▶ [What you will do]:
Every line from the one containing "background:transparent; border:none; outline:none;" to the one containing "color:#e8e8e8; font-style:italic; font-weight:bold;" in the records below, both included, must be set down exactly, and no other line.

Web page revision data:
○ ○ ○ ○ ○ ○ ○

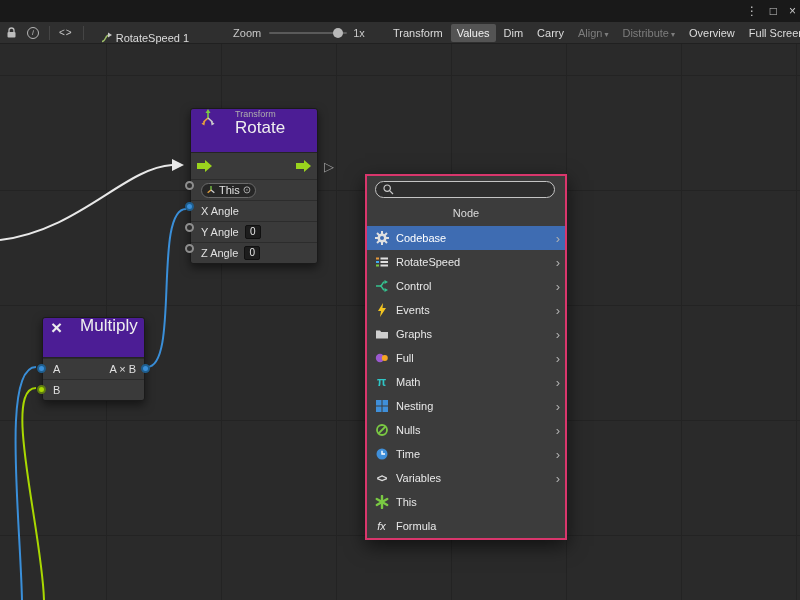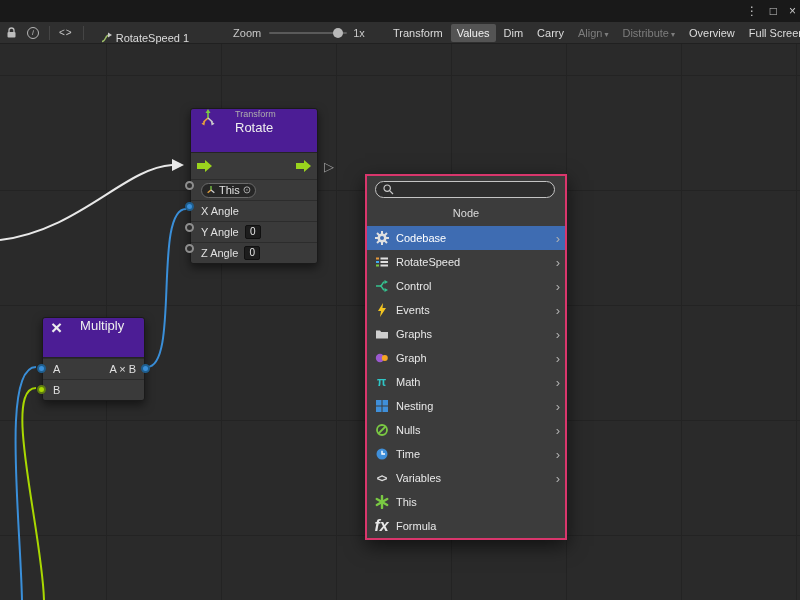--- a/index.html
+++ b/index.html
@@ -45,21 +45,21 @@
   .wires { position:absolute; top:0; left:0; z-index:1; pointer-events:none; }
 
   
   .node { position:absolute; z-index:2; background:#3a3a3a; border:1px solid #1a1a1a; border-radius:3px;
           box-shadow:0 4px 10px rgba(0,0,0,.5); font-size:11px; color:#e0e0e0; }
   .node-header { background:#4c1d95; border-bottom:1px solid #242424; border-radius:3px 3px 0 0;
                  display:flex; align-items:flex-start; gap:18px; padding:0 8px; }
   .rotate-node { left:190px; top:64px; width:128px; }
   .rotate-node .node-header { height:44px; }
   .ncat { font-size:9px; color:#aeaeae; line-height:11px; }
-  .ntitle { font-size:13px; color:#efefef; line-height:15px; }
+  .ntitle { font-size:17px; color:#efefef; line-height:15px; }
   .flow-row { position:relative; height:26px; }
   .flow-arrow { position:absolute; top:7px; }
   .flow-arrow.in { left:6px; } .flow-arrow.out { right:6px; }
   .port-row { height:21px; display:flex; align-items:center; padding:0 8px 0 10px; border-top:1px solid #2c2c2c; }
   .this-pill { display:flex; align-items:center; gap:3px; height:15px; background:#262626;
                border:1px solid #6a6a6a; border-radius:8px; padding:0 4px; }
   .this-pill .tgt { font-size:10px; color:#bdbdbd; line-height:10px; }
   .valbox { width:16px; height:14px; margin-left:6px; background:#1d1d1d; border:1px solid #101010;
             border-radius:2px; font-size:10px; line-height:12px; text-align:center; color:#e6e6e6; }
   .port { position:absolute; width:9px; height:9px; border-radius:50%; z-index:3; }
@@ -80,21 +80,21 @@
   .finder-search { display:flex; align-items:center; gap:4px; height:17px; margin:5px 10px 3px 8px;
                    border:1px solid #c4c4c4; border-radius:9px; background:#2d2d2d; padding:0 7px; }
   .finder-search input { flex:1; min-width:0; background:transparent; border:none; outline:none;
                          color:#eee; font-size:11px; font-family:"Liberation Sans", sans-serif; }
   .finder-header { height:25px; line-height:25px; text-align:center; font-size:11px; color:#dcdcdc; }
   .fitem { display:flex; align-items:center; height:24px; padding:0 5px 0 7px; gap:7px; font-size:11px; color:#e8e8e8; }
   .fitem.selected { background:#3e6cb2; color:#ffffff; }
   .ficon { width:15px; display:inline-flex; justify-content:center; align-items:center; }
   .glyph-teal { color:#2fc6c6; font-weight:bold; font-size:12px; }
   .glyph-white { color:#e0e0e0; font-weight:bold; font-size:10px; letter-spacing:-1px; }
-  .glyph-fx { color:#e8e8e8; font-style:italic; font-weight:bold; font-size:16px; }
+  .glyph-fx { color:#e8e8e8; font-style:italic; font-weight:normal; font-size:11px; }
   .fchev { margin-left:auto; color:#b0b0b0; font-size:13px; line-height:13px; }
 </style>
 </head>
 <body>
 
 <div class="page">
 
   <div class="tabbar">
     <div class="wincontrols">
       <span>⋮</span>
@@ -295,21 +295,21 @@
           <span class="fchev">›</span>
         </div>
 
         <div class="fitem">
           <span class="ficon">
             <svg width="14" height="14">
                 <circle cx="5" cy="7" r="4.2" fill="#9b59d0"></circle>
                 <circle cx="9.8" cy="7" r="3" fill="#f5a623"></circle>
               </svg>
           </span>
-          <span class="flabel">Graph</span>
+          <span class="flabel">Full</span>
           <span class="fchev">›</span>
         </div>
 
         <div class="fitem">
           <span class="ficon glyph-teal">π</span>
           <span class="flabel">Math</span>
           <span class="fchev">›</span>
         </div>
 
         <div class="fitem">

○ ○ ○ ○ ○ ○ ○

▶ [Reply]:
   .finder-search input { flex:1; min-width:0; background:transparent; border:none; outline:none;
                          color:#eee; font-size:11px; font-family:"Liberation Sans", sans-serif; }
   .finder-header { height:25px; line-height:25px; text-align:center; font-size:11px; color:#dcdcdc; }
   .fitem { display:flex; align-items:center; height:24px; padding:0 5px 0 7px; gap:7px; font-size:11px; color:#e8e8e8; }
   .fitem.selected { background:#3e6cb2; color:#ffffff; }
   .ficon { width:15px; display:inline-flex; justify-content:center; align-items:center; }
   .glyph-teal { color:#2fc6c6; font-weight:bold; font-size:12px; }
   .glyph-white { color:#e0e0e0; font-weight:bold; font-size:10px; letter-spacing:-1px; }
-  .glyph-fx { color:#e8e8e8; font-style:italic; font-weight:bold; font-size:16px; }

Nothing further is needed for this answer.